*** Data for this exercise Section Begins ***

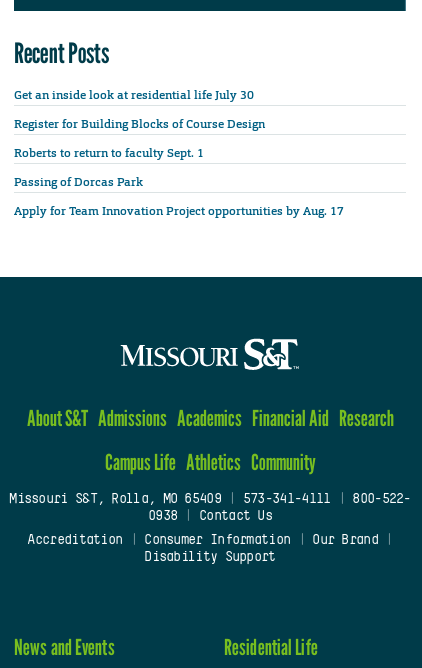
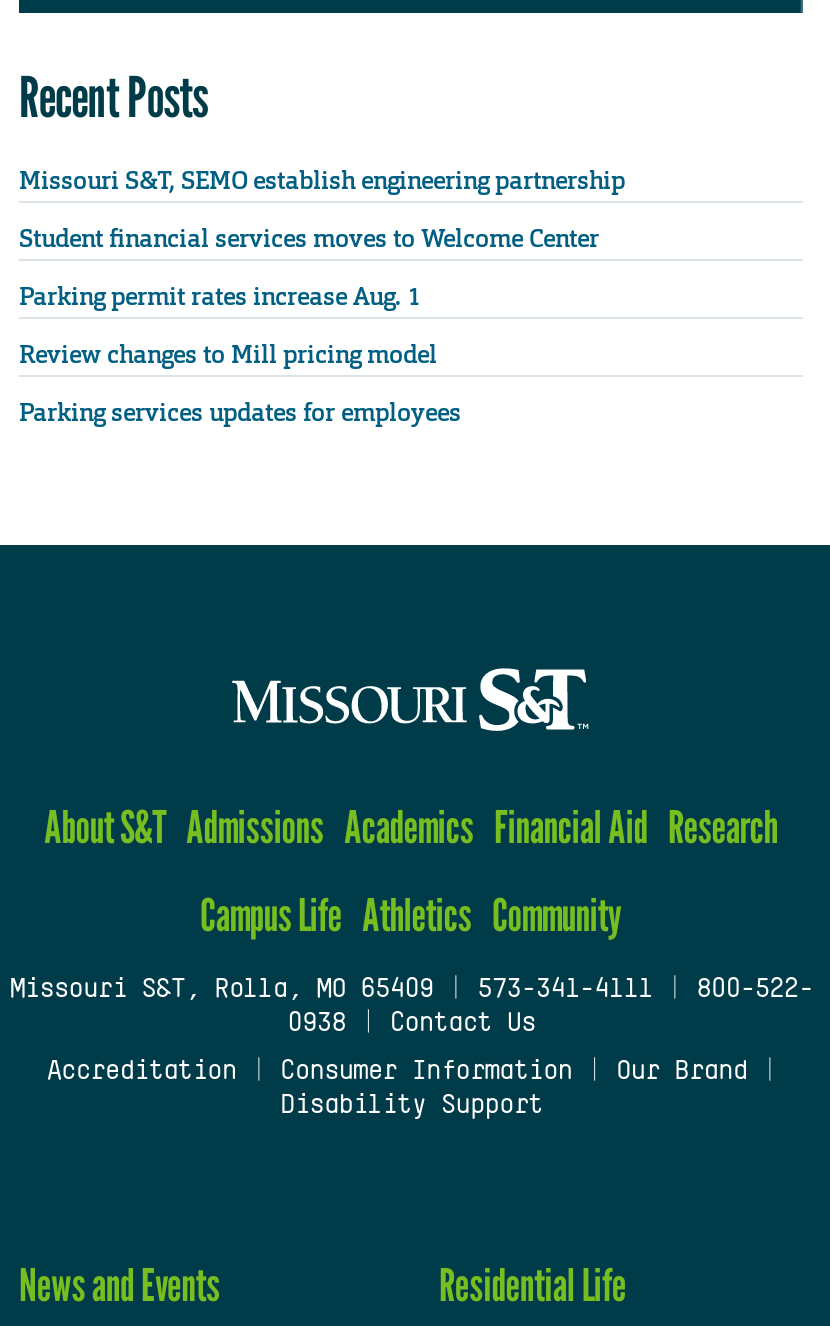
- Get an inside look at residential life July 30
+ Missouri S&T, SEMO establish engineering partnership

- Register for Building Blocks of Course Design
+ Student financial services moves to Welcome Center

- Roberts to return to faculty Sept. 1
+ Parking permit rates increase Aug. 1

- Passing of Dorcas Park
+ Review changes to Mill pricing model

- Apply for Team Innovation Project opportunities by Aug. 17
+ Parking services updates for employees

*** Data for this exercise Section Ends ***

Exercise: What's needed is a word-for-word copy of the lines from the one holding "- Passing of Dorcas Park" through the final line of the data.

Output of the task:
- Passing of Dorcas Park
+ Review changes to Mill pricing model

- Apply for Team Innovation Project opportunities by Aug. 17
+ Parking services updates for employees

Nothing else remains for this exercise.